En cuanto al segundo elemento, es menester destacar que el ámbito subjetivo de aplicación de la aludida normativa implica que las conductas sean desarrolladas por participantes en el mercado, «ya sea como competidores directos o indirectos, proveedores, productores, consumidores o cualquier otro interviniente, de donde la afección también puede irradiar a cualquiera de estos o al propio Estado, al punto de que el Ministerio Público está legitimado para incoar las acciones de competencia desleal, así como asociaciones gremiales y profesionales, entre otras personas (arts. 3 y 21, LCD)».10En ese orden, la misma norma especificó que no es indispensable que los litigantes sean competidores directos, «sino que pueden extenderse a todas las conductas que vulneren o amenacen la libre y leal competencia, en tanto pilar esencial de la economía de mercado».11Consecuencia de lo expuesto es que los artículos 21 y 22 de la citada ley consagran que la legitimación por activa la ostenta «cualquier persona que participe o demuestre su intención para participar en el mercado, cuyos intereses económicos resulten perjudicados o amenazados por los actos de competencia desleal». Y, la pasiva, está en cabeza de «cualquier persona cuya conducta haya contribuido a la realización del acto de competencia desleal».
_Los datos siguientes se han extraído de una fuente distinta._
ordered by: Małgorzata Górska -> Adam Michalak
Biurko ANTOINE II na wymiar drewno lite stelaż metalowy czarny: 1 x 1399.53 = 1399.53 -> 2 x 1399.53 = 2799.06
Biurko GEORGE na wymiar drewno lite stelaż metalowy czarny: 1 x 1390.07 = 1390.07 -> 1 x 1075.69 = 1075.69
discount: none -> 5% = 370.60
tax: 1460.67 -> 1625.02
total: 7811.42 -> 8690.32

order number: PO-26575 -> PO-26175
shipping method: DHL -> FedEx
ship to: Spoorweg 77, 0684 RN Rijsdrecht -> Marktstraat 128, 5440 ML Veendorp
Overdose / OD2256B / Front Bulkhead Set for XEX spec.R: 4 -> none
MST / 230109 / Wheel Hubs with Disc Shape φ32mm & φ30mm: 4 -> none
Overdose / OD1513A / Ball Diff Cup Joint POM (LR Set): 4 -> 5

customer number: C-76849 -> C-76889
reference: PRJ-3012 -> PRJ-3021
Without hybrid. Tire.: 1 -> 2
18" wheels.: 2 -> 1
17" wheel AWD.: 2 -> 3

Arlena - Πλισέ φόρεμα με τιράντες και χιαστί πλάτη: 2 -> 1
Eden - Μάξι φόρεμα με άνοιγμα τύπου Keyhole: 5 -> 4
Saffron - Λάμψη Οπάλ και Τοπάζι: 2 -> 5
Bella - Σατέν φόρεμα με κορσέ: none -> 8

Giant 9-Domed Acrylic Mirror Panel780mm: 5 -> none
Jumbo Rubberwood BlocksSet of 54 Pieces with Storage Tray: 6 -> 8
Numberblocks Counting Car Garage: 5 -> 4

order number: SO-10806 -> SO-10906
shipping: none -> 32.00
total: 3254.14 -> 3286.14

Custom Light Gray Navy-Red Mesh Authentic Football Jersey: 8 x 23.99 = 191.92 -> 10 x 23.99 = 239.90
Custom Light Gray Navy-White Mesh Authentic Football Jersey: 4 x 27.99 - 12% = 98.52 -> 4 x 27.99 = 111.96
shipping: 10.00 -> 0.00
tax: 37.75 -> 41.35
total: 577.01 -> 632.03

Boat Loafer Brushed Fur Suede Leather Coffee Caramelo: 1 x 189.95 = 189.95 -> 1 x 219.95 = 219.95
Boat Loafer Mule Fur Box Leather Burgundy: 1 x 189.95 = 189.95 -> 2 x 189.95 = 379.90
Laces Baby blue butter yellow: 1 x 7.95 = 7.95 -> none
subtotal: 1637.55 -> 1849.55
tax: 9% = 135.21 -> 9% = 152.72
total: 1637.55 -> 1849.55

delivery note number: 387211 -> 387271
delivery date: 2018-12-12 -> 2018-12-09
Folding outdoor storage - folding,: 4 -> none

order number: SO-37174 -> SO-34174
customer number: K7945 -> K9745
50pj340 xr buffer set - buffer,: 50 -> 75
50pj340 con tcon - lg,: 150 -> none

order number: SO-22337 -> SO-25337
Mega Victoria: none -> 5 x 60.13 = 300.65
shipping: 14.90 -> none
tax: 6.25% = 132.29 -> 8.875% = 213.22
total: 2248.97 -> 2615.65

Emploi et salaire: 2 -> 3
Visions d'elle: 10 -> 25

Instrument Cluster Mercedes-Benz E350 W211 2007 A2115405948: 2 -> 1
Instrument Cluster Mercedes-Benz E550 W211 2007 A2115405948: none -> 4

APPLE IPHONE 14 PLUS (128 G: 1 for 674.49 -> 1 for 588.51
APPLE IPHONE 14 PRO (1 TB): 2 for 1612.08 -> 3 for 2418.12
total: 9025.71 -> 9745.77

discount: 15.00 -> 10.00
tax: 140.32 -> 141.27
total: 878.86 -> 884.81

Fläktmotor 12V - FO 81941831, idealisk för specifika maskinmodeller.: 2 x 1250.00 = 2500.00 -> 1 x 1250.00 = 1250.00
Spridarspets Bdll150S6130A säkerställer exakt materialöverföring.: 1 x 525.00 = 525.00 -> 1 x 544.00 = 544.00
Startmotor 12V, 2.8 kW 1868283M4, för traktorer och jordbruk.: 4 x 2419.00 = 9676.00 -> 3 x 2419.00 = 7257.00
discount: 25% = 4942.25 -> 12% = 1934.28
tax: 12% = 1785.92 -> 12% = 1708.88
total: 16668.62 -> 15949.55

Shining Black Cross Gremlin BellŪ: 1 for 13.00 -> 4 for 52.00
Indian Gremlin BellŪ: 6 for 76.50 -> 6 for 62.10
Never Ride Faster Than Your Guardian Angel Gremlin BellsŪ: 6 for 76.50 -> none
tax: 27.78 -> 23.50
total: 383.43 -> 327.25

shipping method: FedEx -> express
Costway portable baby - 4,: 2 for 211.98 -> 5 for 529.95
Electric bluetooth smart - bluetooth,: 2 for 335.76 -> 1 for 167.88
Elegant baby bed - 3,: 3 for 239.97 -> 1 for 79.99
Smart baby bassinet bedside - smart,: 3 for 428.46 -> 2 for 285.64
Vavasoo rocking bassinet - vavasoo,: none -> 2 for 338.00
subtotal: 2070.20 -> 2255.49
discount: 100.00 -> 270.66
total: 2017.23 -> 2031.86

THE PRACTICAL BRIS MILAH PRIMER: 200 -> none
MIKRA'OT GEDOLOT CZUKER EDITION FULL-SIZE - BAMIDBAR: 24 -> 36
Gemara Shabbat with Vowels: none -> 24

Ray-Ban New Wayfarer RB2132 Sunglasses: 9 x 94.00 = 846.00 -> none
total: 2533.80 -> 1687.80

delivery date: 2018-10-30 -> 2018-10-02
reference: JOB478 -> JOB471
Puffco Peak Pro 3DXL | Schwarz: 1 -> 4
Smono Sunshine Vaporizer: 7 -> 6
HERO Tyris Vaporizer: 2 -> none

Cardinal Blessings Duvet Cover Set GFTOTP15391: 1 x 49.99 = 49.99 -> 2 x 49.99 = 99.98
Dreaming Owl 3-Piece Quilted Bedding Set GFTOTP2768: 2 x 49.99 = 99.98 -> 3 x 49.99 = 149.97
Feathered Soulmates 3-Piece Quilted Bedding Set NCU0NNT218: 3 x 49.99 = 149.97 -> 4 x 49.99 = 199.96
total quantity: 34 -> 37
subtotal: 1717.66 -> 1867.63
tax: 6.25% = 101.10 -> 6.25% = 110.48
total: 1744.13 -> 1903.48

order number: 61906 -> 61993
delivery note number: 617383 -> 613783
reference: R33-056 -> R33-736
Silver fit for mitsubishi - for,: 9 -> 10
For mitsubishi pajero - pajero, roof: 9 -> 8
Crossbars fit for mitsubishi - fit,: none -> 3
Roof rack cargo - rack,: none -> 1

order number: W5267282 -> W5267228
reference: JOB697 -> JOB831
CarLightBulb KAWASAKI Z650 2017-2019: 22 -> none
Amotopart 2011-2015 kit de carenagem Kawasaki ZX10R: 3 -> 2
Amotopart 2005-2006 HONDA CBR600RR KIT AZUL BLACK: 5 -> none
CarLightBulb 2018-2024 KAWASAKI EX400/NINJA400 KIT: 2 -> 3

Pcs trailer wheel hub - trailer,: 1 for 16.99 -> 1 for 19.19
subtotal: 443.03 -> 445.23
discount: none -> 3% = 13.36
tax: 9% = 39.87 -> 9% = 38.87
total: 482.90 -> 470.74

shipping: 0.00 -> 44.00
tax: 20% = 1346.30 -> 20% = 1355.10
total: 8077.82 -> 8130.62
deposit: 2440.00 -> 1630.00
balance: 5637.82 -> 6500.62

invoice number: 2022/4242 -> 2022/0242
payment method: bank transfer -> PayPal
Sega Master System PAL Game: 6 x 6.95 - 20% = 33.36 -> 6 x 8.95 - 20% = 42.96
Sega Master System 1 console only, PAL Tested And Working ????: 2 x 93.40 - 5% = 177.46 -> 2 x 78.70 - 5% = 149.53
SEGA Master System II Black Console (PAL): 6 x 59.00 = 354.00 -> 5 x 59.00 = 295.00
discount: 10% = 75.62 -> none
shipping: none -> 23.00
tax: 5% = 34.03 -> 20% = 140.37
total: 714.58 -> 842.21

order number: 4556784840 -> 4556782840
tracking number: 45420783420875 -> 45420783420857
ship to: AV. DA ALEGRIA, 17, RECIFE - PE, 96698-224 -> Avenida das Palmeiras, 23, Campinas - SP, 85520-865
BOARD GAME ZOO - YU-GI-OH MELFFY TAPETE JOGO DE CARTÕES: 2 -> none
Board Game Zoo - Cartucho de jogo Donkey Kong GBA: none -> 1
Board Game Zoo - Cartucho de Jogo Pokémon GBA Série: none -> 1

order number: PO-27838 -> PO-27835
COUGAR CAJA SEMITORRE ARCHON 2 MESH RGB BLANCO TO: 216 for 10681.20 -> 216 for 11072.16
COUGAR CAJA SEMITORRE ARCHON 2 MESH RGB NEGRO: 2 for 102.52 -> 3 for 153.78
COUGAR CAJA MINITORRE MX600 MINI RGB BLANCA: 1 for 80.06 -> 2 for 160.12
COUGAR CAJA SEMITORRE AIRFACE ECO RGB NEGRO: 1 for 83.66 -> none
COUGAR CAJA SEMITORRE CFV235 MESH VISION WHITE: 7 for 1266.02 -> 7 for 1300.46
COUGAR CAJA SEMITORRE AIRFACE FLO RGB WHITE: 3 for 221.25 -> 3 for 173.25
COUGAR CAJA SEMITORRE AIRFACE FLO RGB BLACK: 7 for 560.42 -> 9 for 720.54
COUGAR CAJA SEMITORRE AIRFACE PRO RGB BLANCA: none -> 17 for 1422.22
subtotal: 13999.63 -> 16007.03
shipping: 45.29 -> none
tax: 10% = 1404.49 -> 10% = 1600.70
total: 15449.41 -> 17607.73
4.3. En relación con la presencia del elemento subjetivo y la falta de legitimación en causa de los demandantes y demandados, observa la Sala que el Tribunal, con independencia de su concepción jurídica sobre los requisitos necesarios para la competencia desleal, en verdad no incurrió en el yerro de facto que se le endilga. En efecto, el ad quem no erró al apreciar el certificado de la Cámara de Comercio visible a folios 2 a 28 del cuaderno núm. 1, en el cual aparece que Chevron Petroleum Company tiene como objeto, entre otros, «llevar a cabo la exploración, explotación, producción, comercialización, distribución, transportación y cualquier tipo de actividad relacionada con hidrocarburos, aceites naturales y artificiales incluyendo pero sin limitarse a lubricantes». Ni tampoco en la del certificado de la Cámara de Comercio que obra a folios 38 a 51 del mismo cuaderno, en cuya gracia Representaciones Oil Filters S.A. desarrolla también la actividad de «la importación, compra – venta y distribución de lubricantes, aceites, grasas y combustibles para vehículos automotores, maquinaria y equipos, así como productos químicos para usos industriales y agrícolas». Todo lo cual llevó a que el sentenciador de segundo grado avizorara que la actividad comercial de las dos sociedades muestra similitud «y converge en el campo de la distribución y comercialización de lubricantes para vehículos».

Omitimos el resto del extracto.